Whiteford S. Blakeney, of Charlotte, N. C. (Guthrie, Pierce & Blakeney, of Charlotte, N. C., on the brief), for respondent.
Before PARKER, SOPER and DOBIE, Circuit Judges.
This is a petition to enforce an order of the National Labor Relations Board based on a finding that respondent refused to bargain collectively with a labor union representing its employees. Respondent was ordered to cease and desist from refusing to bargain collectively with the union and from interfering with its employees in the exercise of the rights guaranteed them by Sec. 7 of the National Labor Relations Act, 29 U.S.C.A. § 157; upon request by the union, to bargain with it as the exclusive representative of employees; and to embody in a signed agreement any matters upon which an understanding might be reached. The order was entered May 26, 1939, in a proceeding commenced in August 1937, upon petition of the union, which was shown at the time of the filing of the petition to represent 80 to 85 per cent of respondent's 1,000 to 1,100 employees. Petition for enforcement was filed with this Court October 12, 1939, and was set for hearing at the January term 1940. On December 29, 1939, respondent filed a motion with the Court that the cause be remanded to the Board to take additional evidence for the purpose of ascertaining whether the union still represented a majority of respondent's employees. Three questions are presented for our consideration: (1) Whether the findings of the Board are supported by substantial evidence; (2) whether the order of the Board is proper; and (3) whether the cause should be remanded for the taking of additional testimony.

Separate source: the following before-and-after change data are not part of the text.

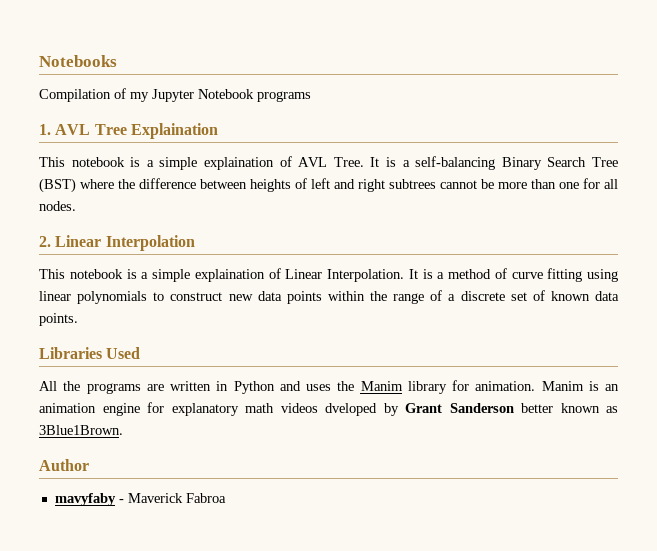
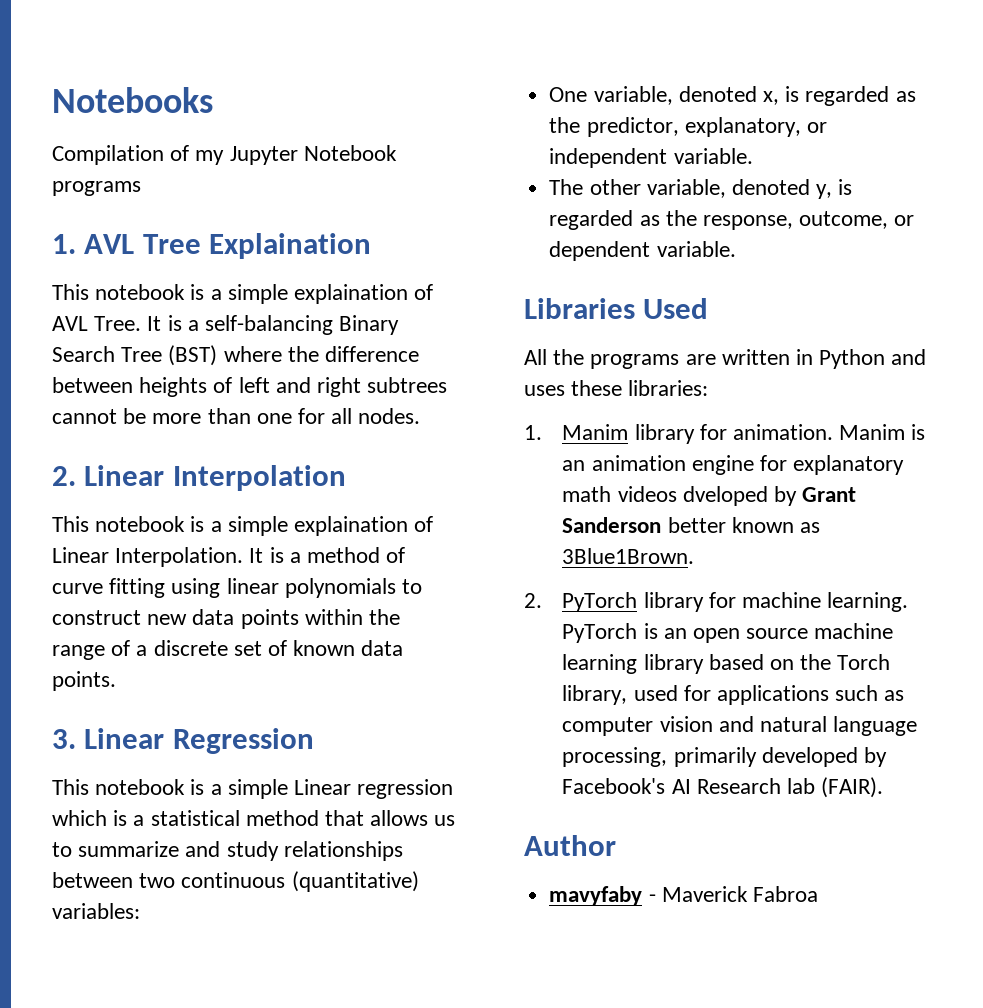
+ 3. Linear Regression
+ This notebook is a simple Linear regression which is a statistical method that allows us to summarize and study relationships between two continuous (quantitative) variables:
+ One variable, denoted x, is regarded as the predictor, explanatory, or independent variable.
+ The other variable, denoted y, is regarded as the response, outcome, or dependent variable.
- All the programs are written in Python and uses the Manim library for animation.
+ All the programs are written in Python and uses these libraries:
+ 1. Manim library for animation.
+ 2. PyTorch library for machine learning. PyTorch is an open source machine learning library based on the Torch library, used for applications such as computer vision and natural language processing, primarily developed by Facebook's AI Research lab (FAIR).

On the question as to whether the order is supported by substantial testimony, there is evidence tending to establish the following facts: Late in May 1937 the union, having attained the right to represent 80 to 85 per cent of respondent's non-supervisory production and maintenance employees, requested and was granted an opportunity to confer with the officers of respondent. At this conference the union representatives submitted a draft of contract as a basis for negotiations, but no conclusions were reached and a second conference, held about ten days later, was cut short as a result of the illness of respondent's president. Conferences were held on June 15 and 25, but the proposed contract was not read or discussed, and respondent's vice-president took the position that it had complied with the requirement to bargain collectively in as much as its mill superintendent had conferred with the union's shop committee concerning several specific grievances. At a meeting on July 27 the union's representatives made an effort to have the provisions of the proposed contract discussed, but failed, and no counter-proposals were made.

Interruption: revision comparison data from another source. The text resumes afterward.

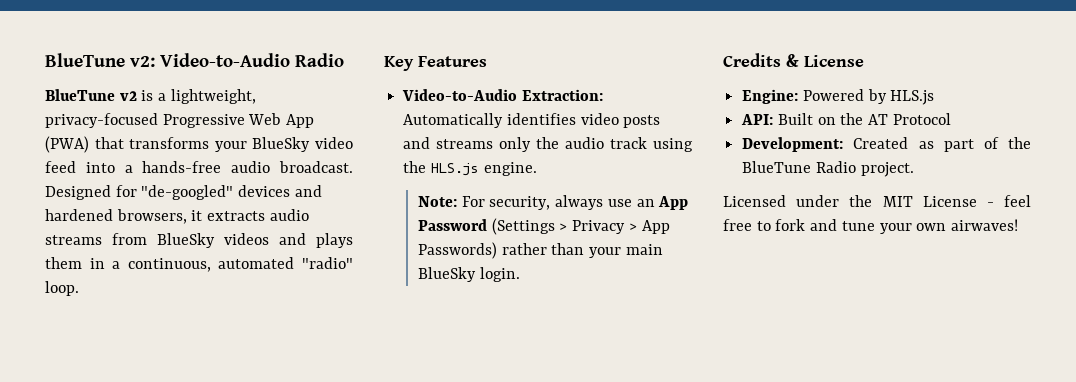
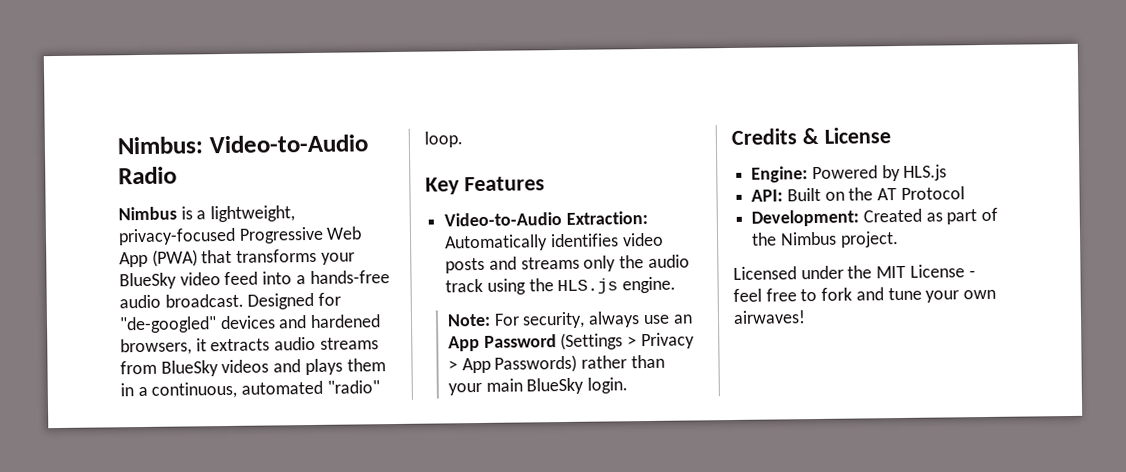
- BlueTune v2: Video-to-Audio Radio
+ Nimbus: Video-to-Audio Radio
- BlueTune v2 is a lightweight, privacy-focused Progressive Web App (PWA) that transforms your BlueSky video feed into a hands-free audio broadcast.
+ Nimbus is a lightweight, privacy-focused Progressive Web App (PWA) that transforms your BlueSky video feed into a hands-free audio broadcast.
- Development: Created as part of the BlueTune Radio project.
+ Development: Created as part of the Nimbus project.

On August 4, 1937, another meeting was had. The representatives of the union presented a modified draft of its proposed contract providing for a smaller wage increase than it had originally sought, abandoning an earlier provision that new employees join the union as a condition of employment and providing for the enforcement of the contract's provision against strikes by the discharge and expulsion from the union of employees advocating violation of contract. Respondent's officers at first declined to enter into a detailed discussion of the union's proposals, and insisted that it had already satisfied the requirements of the law by meeting with the union committees. When the union's representatives stated that they would resort to action before the Board, respondent's officers agreed to discuss the union's proposals seriatim. The proposed contract was then read, and respondent disposed of most of its substantive provisions with the statement that it was already following the practices provided for and intended to continue to do so, but would not enter into any agreement with regard thereto. The proceedings of the meeting are more fully described by the Board in its findings as follows:
On August 15 another conference was held, at which the Southern director of the Textile Workers Organizing Committee took the matter up with officers of respondent without result.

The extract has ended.